If public habits of courtesy are not visible in the railroad’s plans and schematics, they are likely to be treated as something which has at most neutral value—tolerated so long as it does not pose a risk to a measured quantity, like injuries, the number of passengers, or their flow rate, but treated like as inefficient or dangerous when it hurts the numbers. But should we treat public courtesy as a neutral thing? A train station in which thousands of relative stranger are on the move is full of small courtesies. Some courtesies are universal, and some evolve to fit particular geographical and cultural settings through the subtle awareness of commuters to the needs and demands of others. If someone is in a hurry, people give them a break. To purposefully refuse to give way when you are not in a hurry and someone else is seems pointlessly rude. The person in a hurry observes a set of implicit rules, too, not claiming too much, being appropriately apologetic and grateful. These rules are not explicit, but they are known by the one in a hurry and the one who gives way. These rules and the processes by which they develop are good, even though the planners did not formulate them and do not enforce them. The successful resistance of commuters to attempts to change the rules is a testimony to their goodness and purpose. It will take more than posters and slogans to change them.

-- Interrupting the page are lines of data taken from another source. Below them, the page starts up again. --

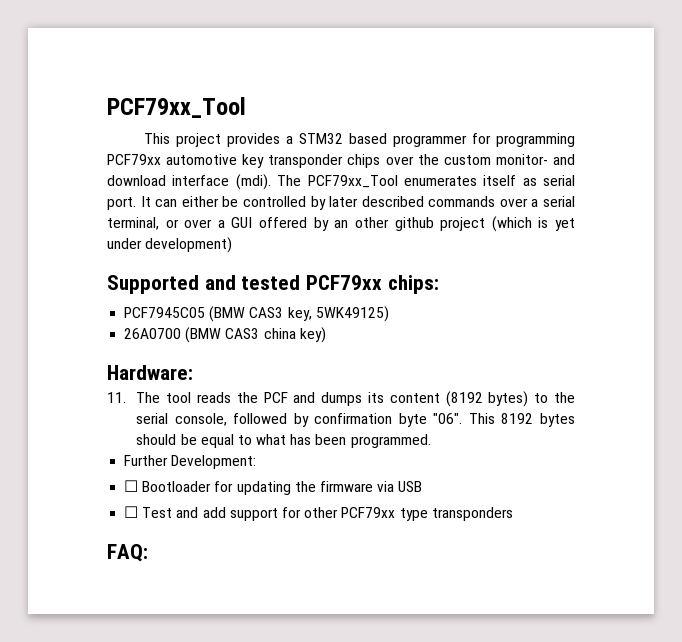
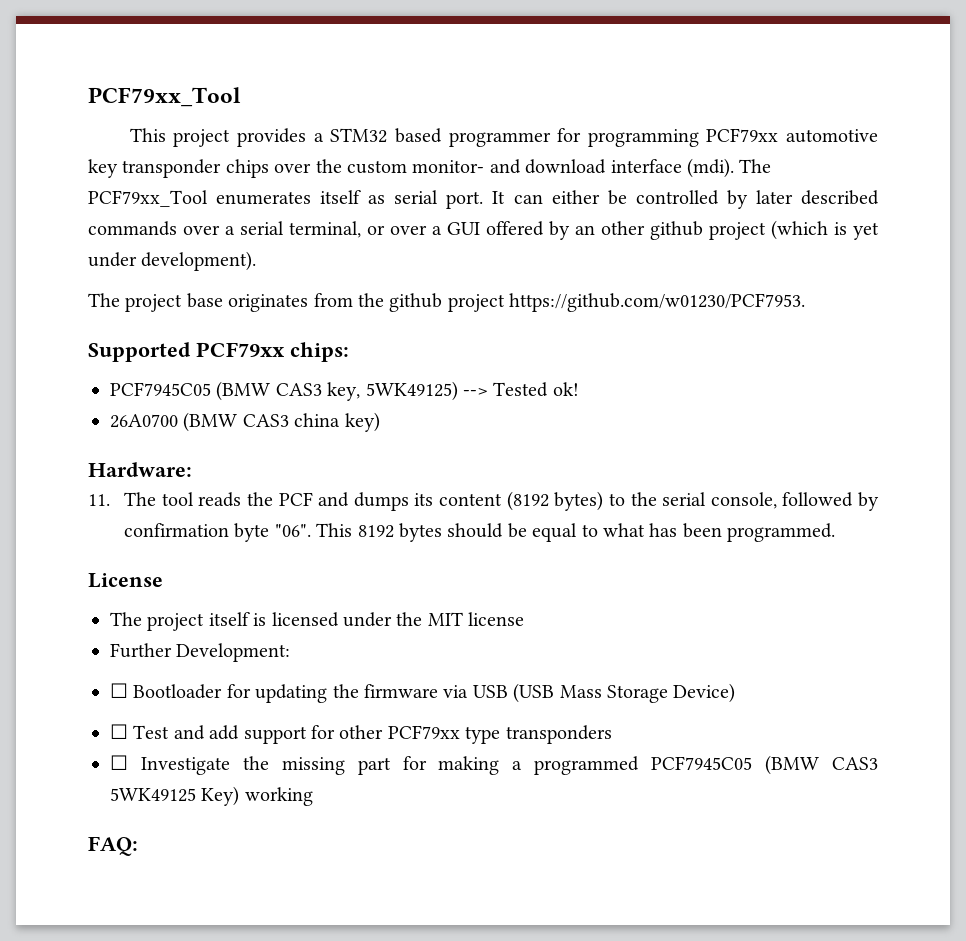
[145,237,233,253] development) -> [141,251,257,271] [88,293,806,312] development). // The project base originates from the github project https://github.com/w01230/PCF7953.
[204,275,301,290] and tested -> (191, 352) none
(389, 314) none -> [463,382,579,397] --> Tested ok!
(431, 441) none -> [88,573,163,588] [110,612,525,631] // License // The project itself is licensed under the MIT license
(423, 486) none -> [513,683,736,703] (USB Mass Storage Device)
(513, 514) none -> [110,755,879,775] [110,786,313,806] // ☐ Investigate the missing part for making a programmed PCF7945C05 (BMW CAS3 5WK49125 Key) working

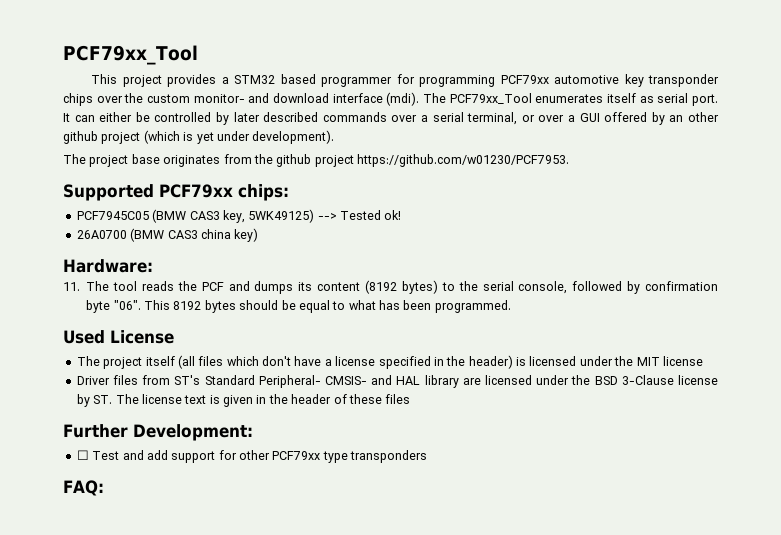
(836, 532) none -> [63,330,105,344] Used
(250, 619) none -> [177,355,513,369] (all files which don't have a license specified in the header)
[110,643,291,662] [110,683,736,703] Further Development: // ☐ Bootloader for updating the firmware via USB (USB Mass Storage Device) -> [76,375,718,388] [76,394,411,407] [63,424,253,441] Driver files from ST's Standard Peripheral- CMSIS- and HAL library are licensed under the BSD 3-Clause license by ST. The license text is given in the header of these files // Further Development:
[110,755,879,775] [110,786,313,806] // ☐ Investigate the missing part for making a programmed PCF7945C05 (BMW CAS3 5WK49125 Key) working -> (428, 456) none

Courtesy may be undervalued in part because it is so malleable. People find ways to be courteous when the rules change; it is not eliminated when its present form is discouraged. If fist bumps replace handshakes because they pass on fewer communicable diseases (I will resist this, but expect the campaign soon!) we will lose something, but we will not lose warm greetings among friends and acquaintances. If commuters were expected/required to travel on the escalator two abreast (eliminating the passing lane), it is conceivable that new accommodations for rushed travelers would emerge; perhaps in a bank of escalators those in a hurry will take the escalator on the far left, and everyone else will take the other escalators, by implicit agreement and mutual adaptation. People were courteous before there were escalators, and will find ways to be courteous afterward.
My point is not that all forms of courtesy should be off limits and unchangeable. This is clearly not the case. Nevertheless, I worry that common courtesies are not valued at all in most cost-benefit analyses and public health campaigns, and that they will always have to be defended because they do not fit cleanly in cost-benefit frameworks. The habits of courtesy do not develop as a result of a public plan; they develop in ways that are difficult to formalize, emerging from the multitude of daily interactions among friends, neighbors, and strangers. Because they develop without anyone’s intention, let alone as a result of the plan of an engineer or public health expert, they have no advocate, no interest group. They are defended by stubborn resistance, by the unwillingness of people to act rudely when the small courtesies they value come under attack by those who do not value them properly. I am proud of the Japanese commuters who ignored the campaign and refused to clog the passing lane. This network of courtesy deserves to be taken more seriously. It is not inviolable, of course, but it is a common good.